Giovanni Veronesi apre l’ottava edizione del Festival di Roma 2013 con una commedia dolceamara senza nerbo che intreccia Storia e privato, attraverso le vicissitudini di un uomo semplice alle prese con gli alti e bassi della vita

La commedia all’italiana è morta e sepolta, eppure puntualmente i nostri registi provano a resuscitarla nei modi più disparati e con esiti il più delle volte catastrofici. Uno di quelli che non resiste alla tentazione di cercare di rinverdirne i fasti è Giovanni Veronesi che, dopo i successi al botteghino della trilogia di Manuale d’amore, torna con L’ultima ruota del carro, un film ambizioso che si rifà a quel filone irripetibile del nostro cinema, e che ha avuto l’onere, pardon l’onore, di aprire l’ottava edizione del Festival del Film di Roma (il che non capita spesso, se pensiamo che di solito l’apertura è affidata a tutt’altro genere di pellicole).
Un film ambizioso perché Veronesi compie una di quelle operazioni cinematografiche che potremmo definire azzardate e a forte rischio flop: ovvero condensare in poco meno di due ore di racconto per immagini la storia di un’intera esistenza, quella di un uomo semplice che cerca di costruirsi una vita felice sullo sfondo di un Paese, l’Italia, di cui vengono messi a fuoco i momenti cruciali dagli anni Settanta ad oggi, dall’uccisione di Aldo Moro (che ormai sembra non possa mancare in ogni film italiano ambientato negli anni ’70) all’ascesa del berlusconismo, passando per la vittoria ai Mondiali di Calcio dell’82 (diventati anch’essi un altro momento irrinunciabile per certo nostro cinema ‘nostalgico’) e Tangentopoli.
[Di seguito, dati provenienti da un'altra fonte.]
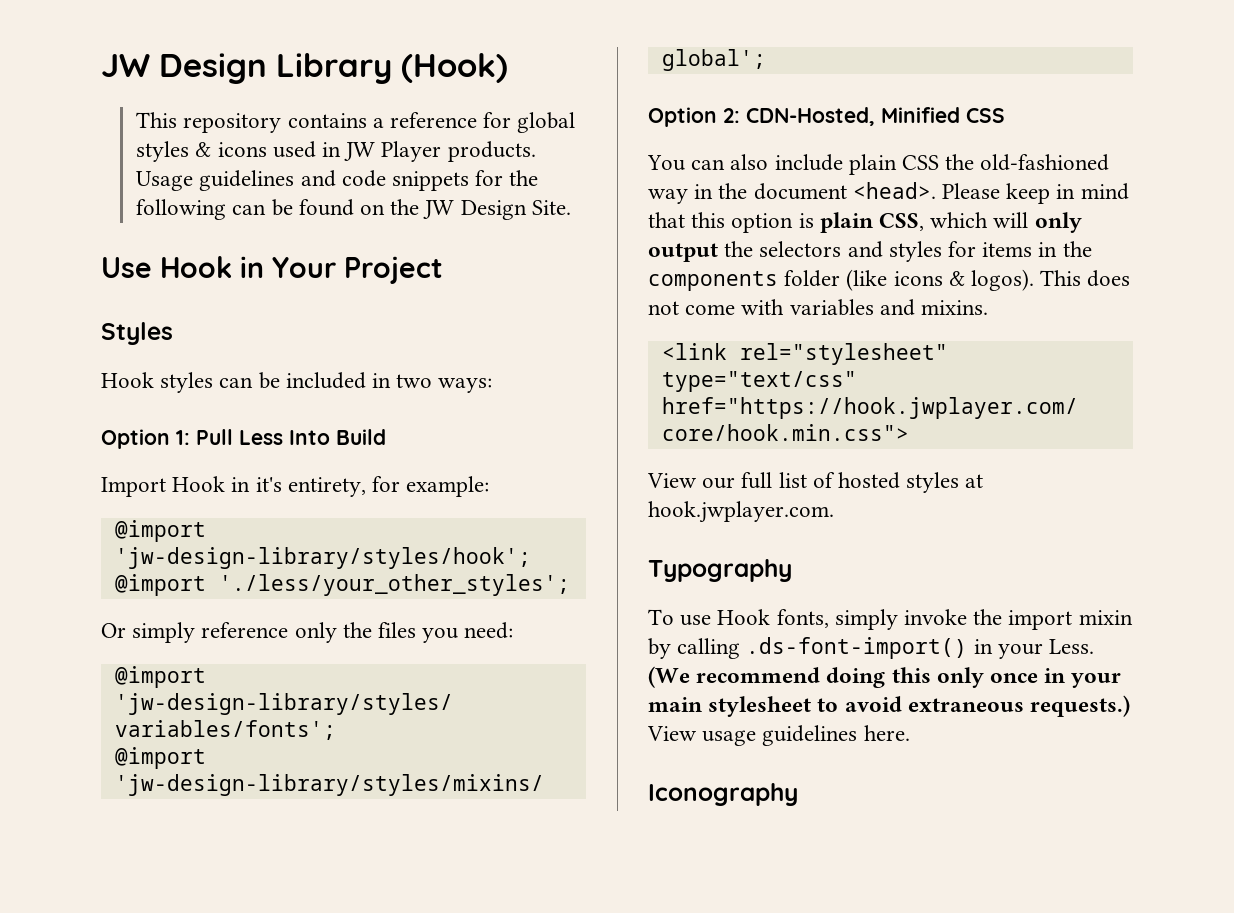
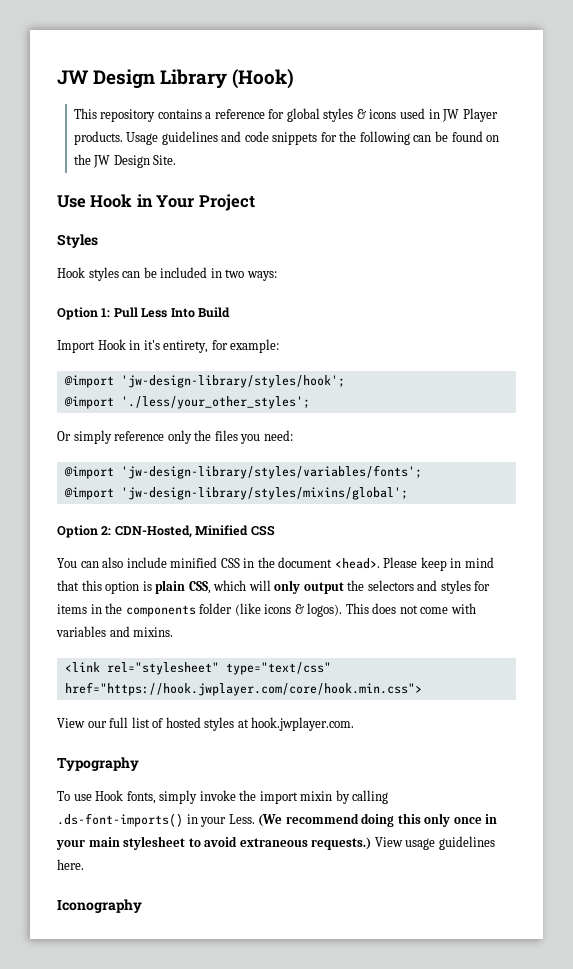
[848,154,1110,175] [648,189,688,204] plain CSS the old-fashioned way -> [170,557,240,568] minified CSS
[746,637,968,659] .ds-font-import() -> [57,813,183,827] .ds-font-imports()

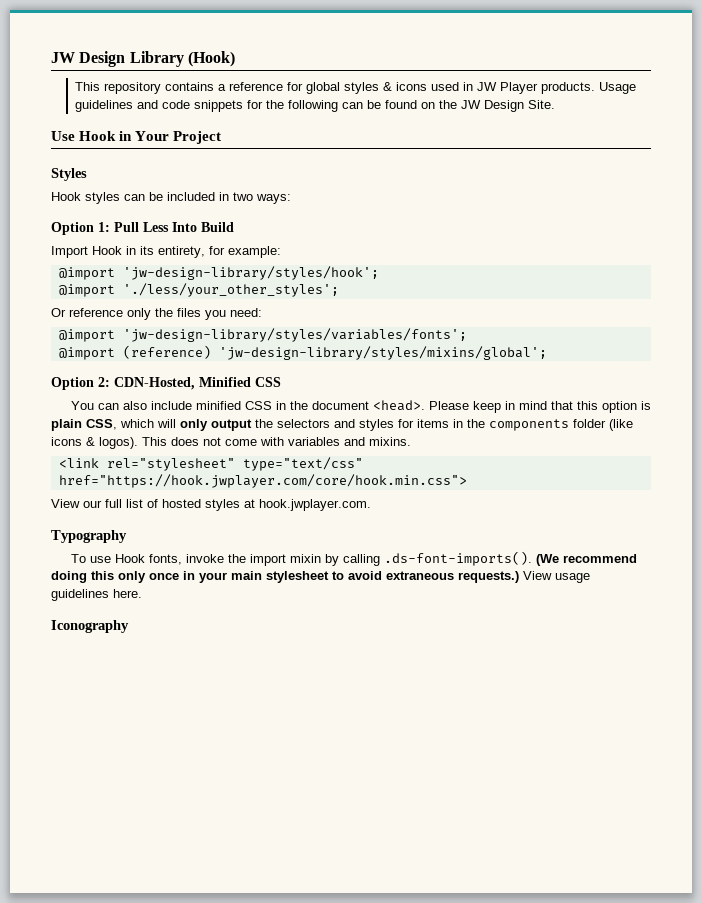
[143,340,160,350] it's -> [140,246,154,255] its
[73,430,112,444] simply -> (66, 312) none
(114, 493) none -> [122,345,211,359] (reference)
[159,790,198,804] simply -> (182, 559) none
[57,813,255,827] .ds-font-imports() in your Less. -> [383,551,532,566] .ds-font-imports().

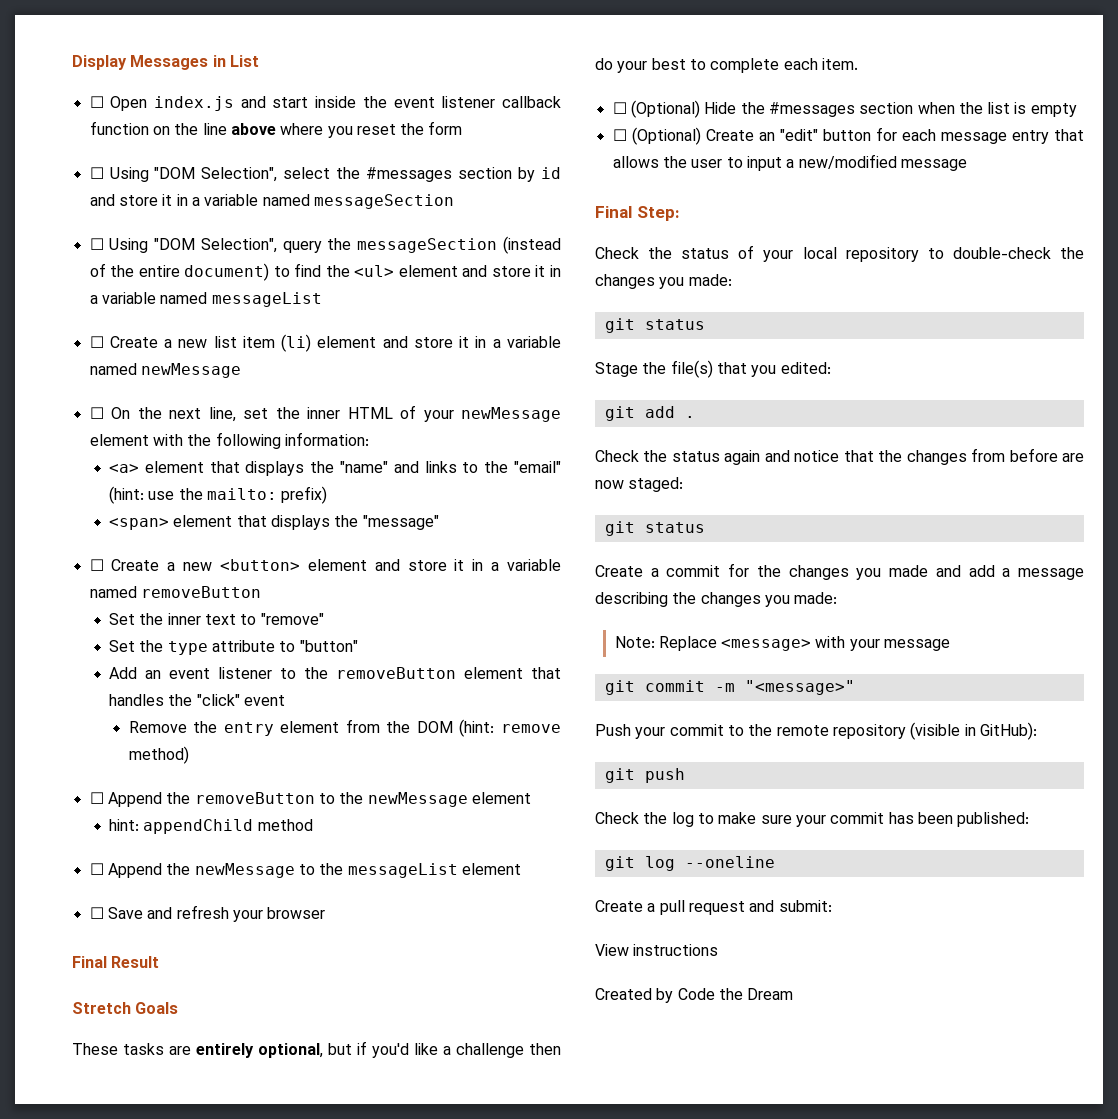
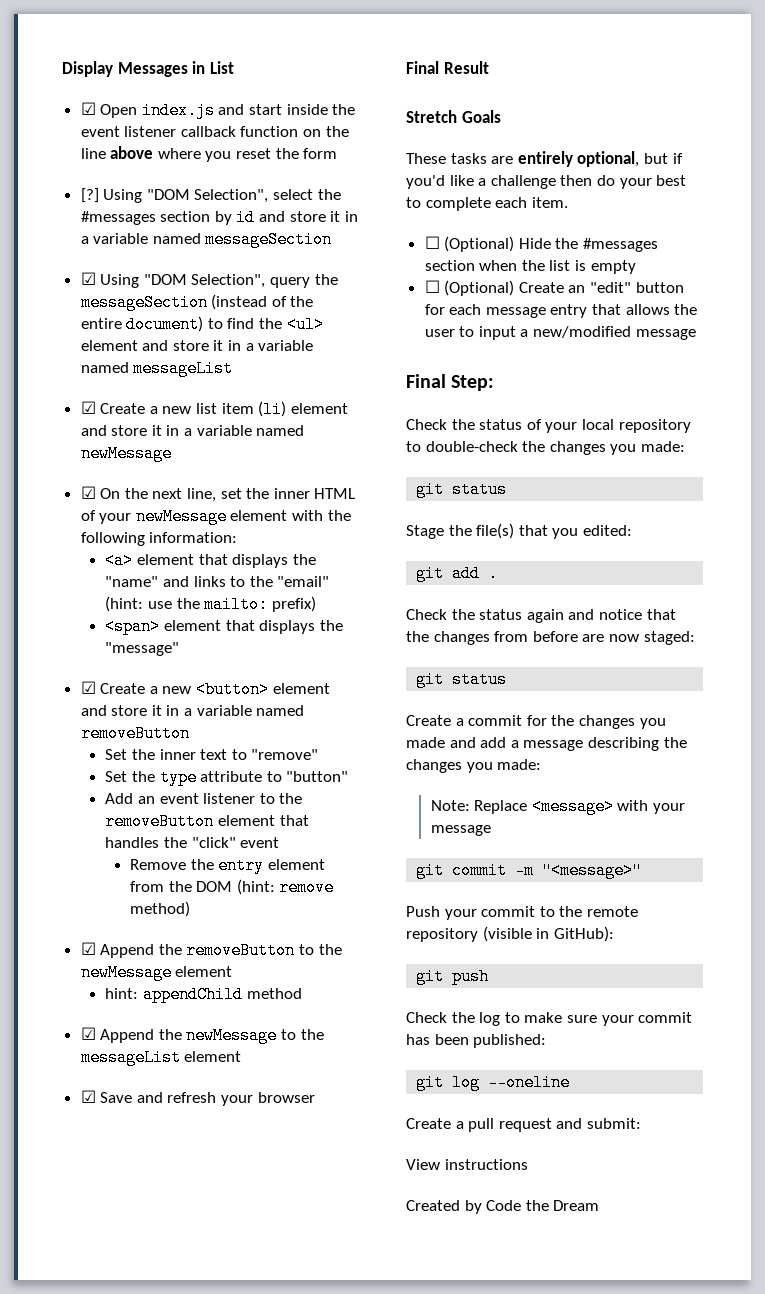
[89,96,104,108] ☐ -> [80,102,96,115] ☑
[89,167,104,179] ☐ -> [80,188,99,203] [?]
[89,238,104,250] ☐ -> [80,272,96,285] ☑
[89,336,104,348] ☐ -> [80,401,96,414] ☑
[89,407,104,419] ☐ -> [80,486,96,499] ☑
[89,559,104,571] ☐ -> [80,681,96,694] ☑
[89,792,104,804] ☐ -> [80,942,96,955] ☑
[89,863,104,875] ☐ -> [80,1027,96,1040] ☑
[89,907,104,919] ☐ -> [80,1090,96,1103] ☑

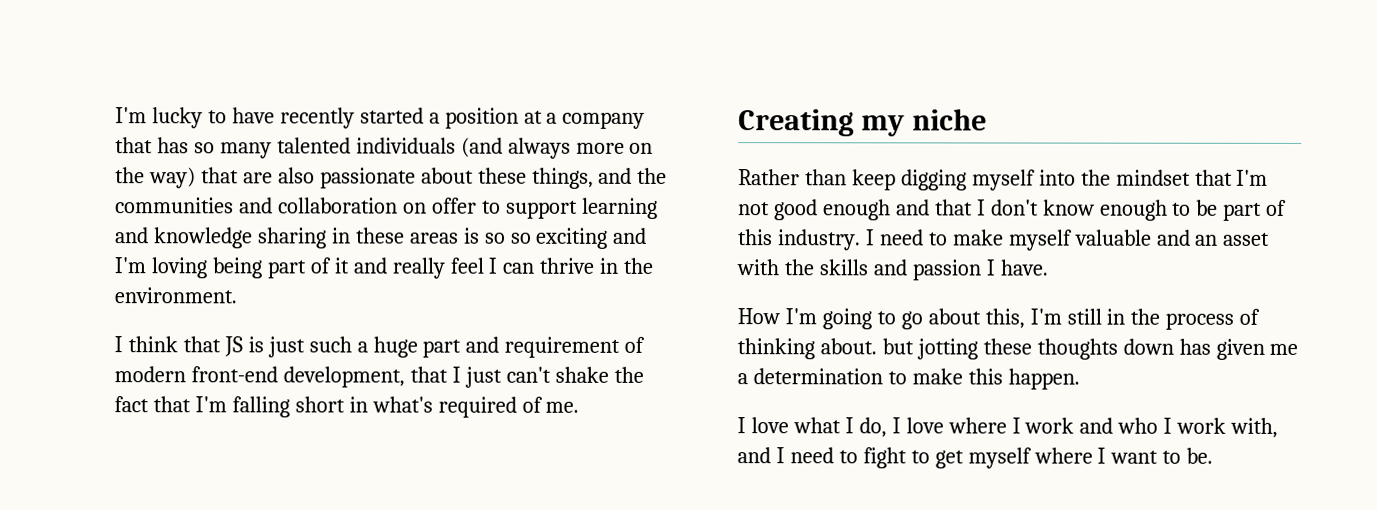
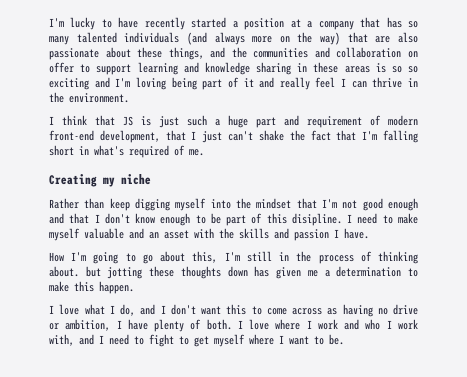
[777,229,861,251] industry. -> [291,213,342,226] disipline.
(887, 427) none -> [140,304,418,317] [49,319,232,332] and I don't want this to come across as having no drive or ambition, I have plenty of both.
Non solo: Veronesi tenta di raccontare il tutto come facevano i padri della commedia all’italiana, e cioè mantenendosi in equilibrio tra commedia e dramma, tra la comicità che scaturisce da alcune situazioni e l’amarezza di fondo che accompagna le storie di personaggi per i quali vivere vuol dire anche accettare più dolori che gioie.

Bisogna essere dei grandi narratori e degli abili 'alchimisti' per riuscire a mettere insieme il privato e la Storia con la maiuscola, mescolando risate e lacrime. Veronesi, spiace dirlo, non sembra essere all’altezza di un compito così arduo. Le buone intenzioni non bastano: se escludiamo alcuni momenti divertenti grazie alla bravura soprattutto di Elio Germano, il resto mostra tutti i limiti di una regia e di una sceneggiatura che cercano la battuta facile e che non riescono ad andare oltre il didascalico nei momenti di maggior drammaticità.